Abu Dhabi candidates stress the role of women in society.
Women's rights form the cornerstone of Abu Dhabi campaigns
ABU DHABI // Early yesterday morning, Mansour Al Faheem was in his majlis ready to start his campaign.
A senior development manager at Mubadala, Mr Al Faheem, 32, plans on developing a detailed vision, which will outline major issues in the country and offer solutions.
His campaign, he said "most importantly does not neglect women".
"Women are the majority in society here, we need to ensure equal rights for them," he said.
The education system also needs to be improved and graduates should meet market needs to reduce unemployment numbers, he added.
"A quick fix would be to employ 5 per cent locals in every company," Mr Al Faheem said. "But that does not fix the problem. Nationals need proper training and development to have what the workplace needs."
Mr Al Faheem is also concerned about problems in the health sector.
"Where there are medical errors, patients need to be compensated.
"Many travel abroad for surgeries. We have the facilities, but not enough specialised physicians. There needs to be proper screening."
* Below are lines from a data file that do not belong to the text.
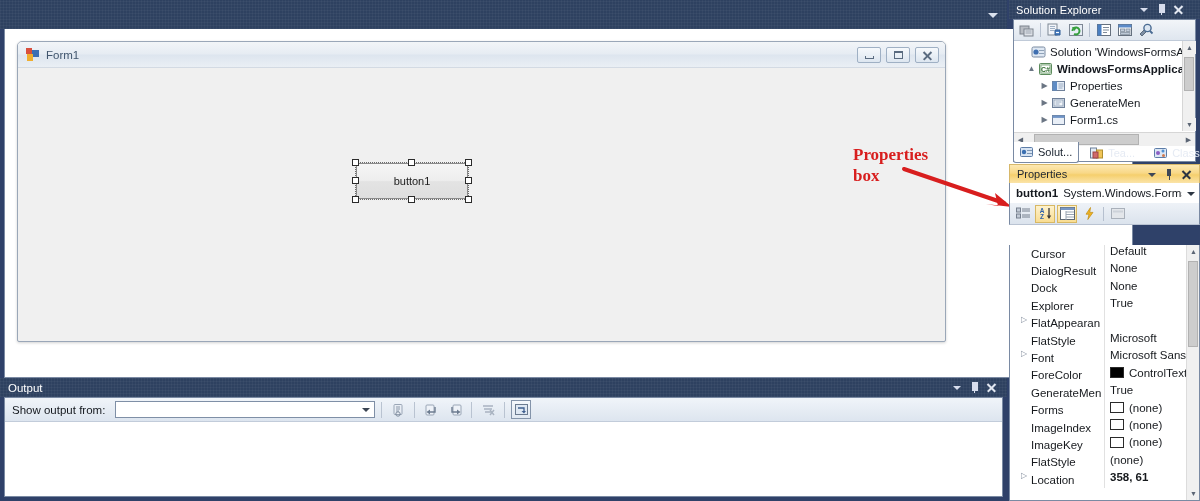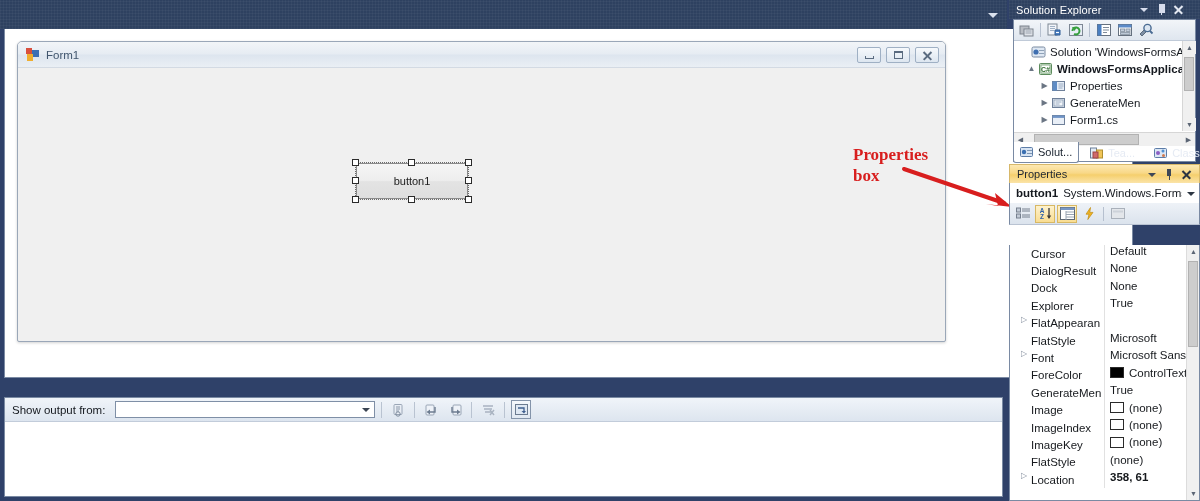--- a/index.html
+++ b/index.html
@@ -257,20 +257,28 @@
   <div id="annot">
     <div>Properties</div>
     <div>box</div>
   </div>
   <svg id="arrowsvg" viewBox="0 0 120 50">
     <line x1="4" y1="9" x2="104" y2="43" stroke="#d81e1e" stroke-width="4" stroke-linecap="round"></line>
     <polygon points="112,47 95,33 98,46 86,44" fill="#d81e1e"></polygon>
   </svg>
 
   <div id="outpane">
+    <div id="out-title" class="navy">
+      <span class="ttl">Output</span>
+      <span class="title-btns">
+        <span class="tb-ic ic-caret"></span>
+        <span class="tb-ic ic-pin"></span>
+        <span class="tb-ic ic-x"></span>
+      </span>
+    </div>
     <div id="out-body">
       <div id="out-toolbar">
         <span id="out-label">Show output from:</span>
         <span id="out-combo">
           <span class="dd"></span>
         </span>
         <span class="osep"></span>
         <span class="otbi">
           <svg width="14" height="14" viewBox="0 0 14 14">
               <rect x="3" y="1.5" width="8" height="10" rx="1" fill="#e9eef5" stroke="#9aa6b6"></rect>
@@ -573,21 +581,21 @@
                 <span>ControlText</span>
               </span>
             </div>
           <div class="prow">
               <span class="gut"></span>
               <span class="pname">GenerateMen</span>
               <span class="pval">True</span>
             </div>
           <div class="prow">
               <span class="gut"></span>
-              <span class="pname">Image</span>
+              <span class="pname">Forms</span>
               <span class="pval">
                 <span class="sw" style="background:#ffffff;"></span>
                 <span>(none)</span>
               </span>
             </div>
           <div class="prow">
               <span class="gut"></span>
               <span class="pname">ImageIndex</span>
               <span class="pval">
                 <span class="sw" style="background:#ffffff;"></span>

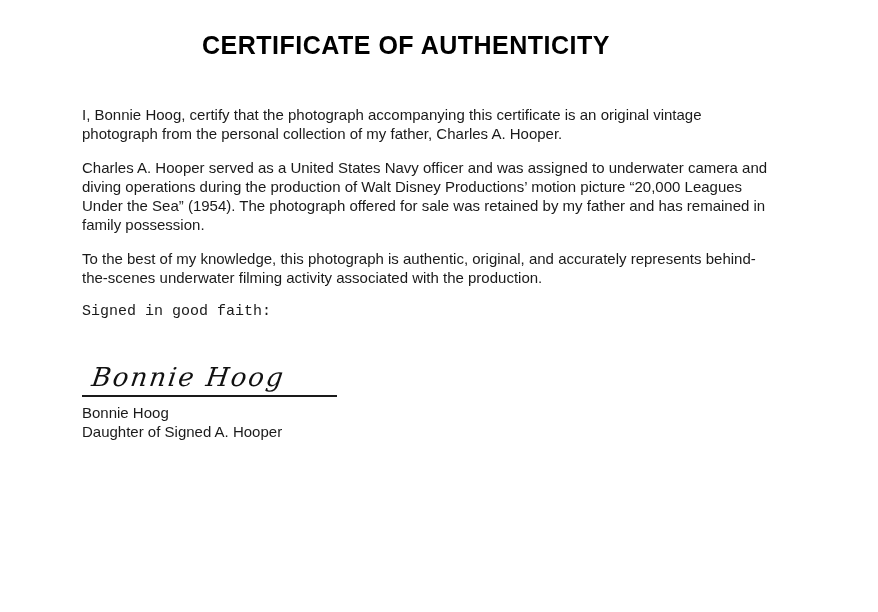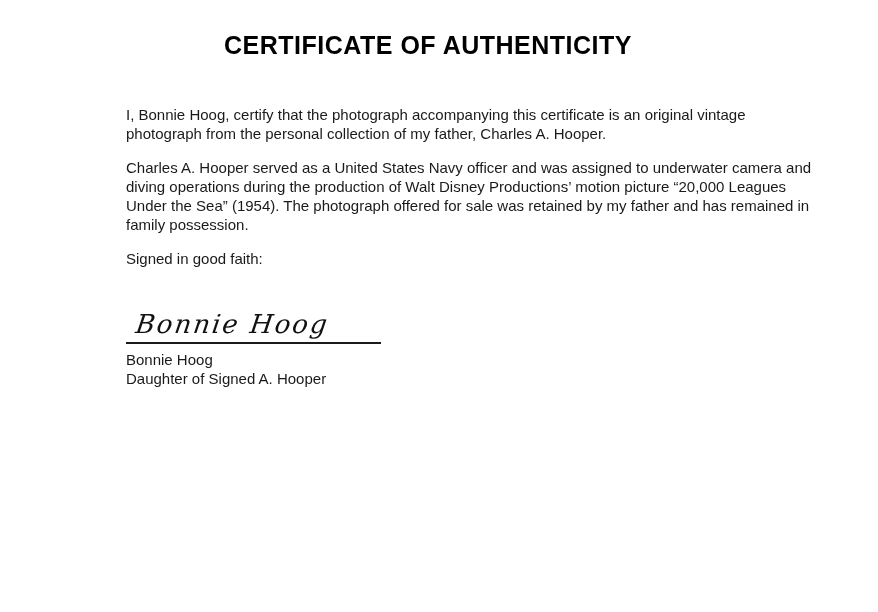--- a/index.html
+++ b/index.html
@@ -9,21 +9,20 @@
   }
   .page {
     position: relative;
     width: 812px;
     height: 612px;
     background: #ffffff;
     font-family: "Liberation Sans", sans-serif;
     color: #1a1a1a;
     overflow: hidden;
     box-sizing: border-box;
-    padding-left: 44px;
   }
   .title {
     margin: 0;
     padding-top: 32px;
     text-align: center;
     font-size: 25px;
     line-height: 27px;
     font-weight: bold;
     letter-spacing: 0.5px;
     color: #000000;
@@ -32,20 +31,21 @@
     padding: 46px 0 0 82px;
     width: 706px;
     font-size: 15px;
     line-height: 19px;
   }
   .content p {
     margin: 0 8px 15px 0;
   }
   .signoff {
     margin: 0;
+    font-family: Liberation Mono, monospace;
   }
   .signature-block {
     margin-top: 41px;
   }
   .signature-script {
     display: inline-block;
     margin-left: 10px;
     font-family: "DejaVu Serif", serif;
     font-style: italic;
     font-size: 26px;
@@ -72,20 +72,21 @@
 <div class="page">
 
   <h1 class="title">CERTIFICATE OF AUTHENTICITY</h1>
 
   <div class="content">
 
     <p>I, Bonnie Hoog, certify that the photograph accompanying this certificate is an original vintage photograph from the personal collection of my father, Charles A. Hooper.</p>
 
     <p>Charles A. Hooper served as a United States Navy officer and was assigned to underwater camera and diving operations during the production of Walt Disney Productions’ motion picture “20,000 Leagues Under the Sea” (1954). The photograph offered for sale was retained by my father and has remained in family possession.</p>
 
+    <p>To the best of my knowledge, this photograph is authentic, original, and accurately represents behind-the-scenes underwater filming activity associated with the production.</p>
 
 
     <p class="signoff">Signed in good faith:</p>
 
     <div class="signature-block">
       <span class="signature-script">Bonnie Hoog</span>
       <div class="signature-line"></div>
       <div class="signature-name">Bonnie Hoog</div>
       <div class="signature-relation">Daughter of Signed A. Hooper</div>
     </div>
Homes for newlyweds, a programme to clear the debts of nationals and social security for widows, the elderly and orphans are also among his solutions for what he sees as common problems in Emirati society.
"Nationals burden themselves with huge loans, especially housing debt," he said. "A solution would be instead of giving newlyweds Dh70,000, give them a key to a house. It would help secure their lifestyle."
Moza Al Otaiba, a member of the board of trustees of the Family Development Foundation and the Abu Dhabi Businesswomen's Council, held a news conference yesterday at her father's majlis to discuss the issues she will focus on.
"The first conference being from home was very important as participation starts from the home," she said. "Especially for women - participation starts from the home."
Although she wishes to empower working women, Ms Al Otaiba said family values are key to her campaign.
"We have seen, especially in Arab parliament, women representing women," she said. "But I will represent all sectors. This comes from my family values."
She emphasised, however, that women need more rights to help maximise their role at home and at work.
"They should not need to compromise one for the other," she said.
Although only one woman was elected in the last election in 2006, she said she was hopeful that more would be elected this year.
Rashid Al Marar, a former foreign ministry official, is the only former FNC member to run again this year.
He placed a newspaper advertisement that said he would focus on gaining a more authoritative role for the FNC. He also intends to ensure that women are empowered to participate in society.
There are 117 candidates, 22 of them women, standing for office in the emirate.